Iana Atanassova, Centre Tesnière – CRIT, University of Bourgogne Franche-Comté, is using Text and Data Mining (TDM) to study full-text scientific articles. Studying these papers can be a challenge, as they are usually in a format that is hard to process.

OpenMinTed first spoke to Iana in 2016 about her work. Recently we asked her for an update. Read the full interview below, or download a printable version to share with others.

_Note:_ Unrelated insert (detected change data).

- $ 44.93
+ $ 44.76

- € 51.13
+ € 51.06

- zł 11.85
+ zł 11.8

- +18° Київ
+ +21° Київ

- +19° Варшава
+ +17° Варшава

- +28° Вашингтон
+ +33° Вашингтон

TELL US ABOUT YOUR PROJECT

We process the full-text content of papers – citation contexts and the Introduction, Methods, Results and Discussion structure (IMRaD) – and use this information to study scientific writing. For example, we identify in-text references that appear more than once per article. This suggests a strong link between the citing paper and the cited paper. From the aggregated results, we produce visualizations that give insights into the structure of papers.

HOW DO YOU ANALYZE AND STORE INFORMATION?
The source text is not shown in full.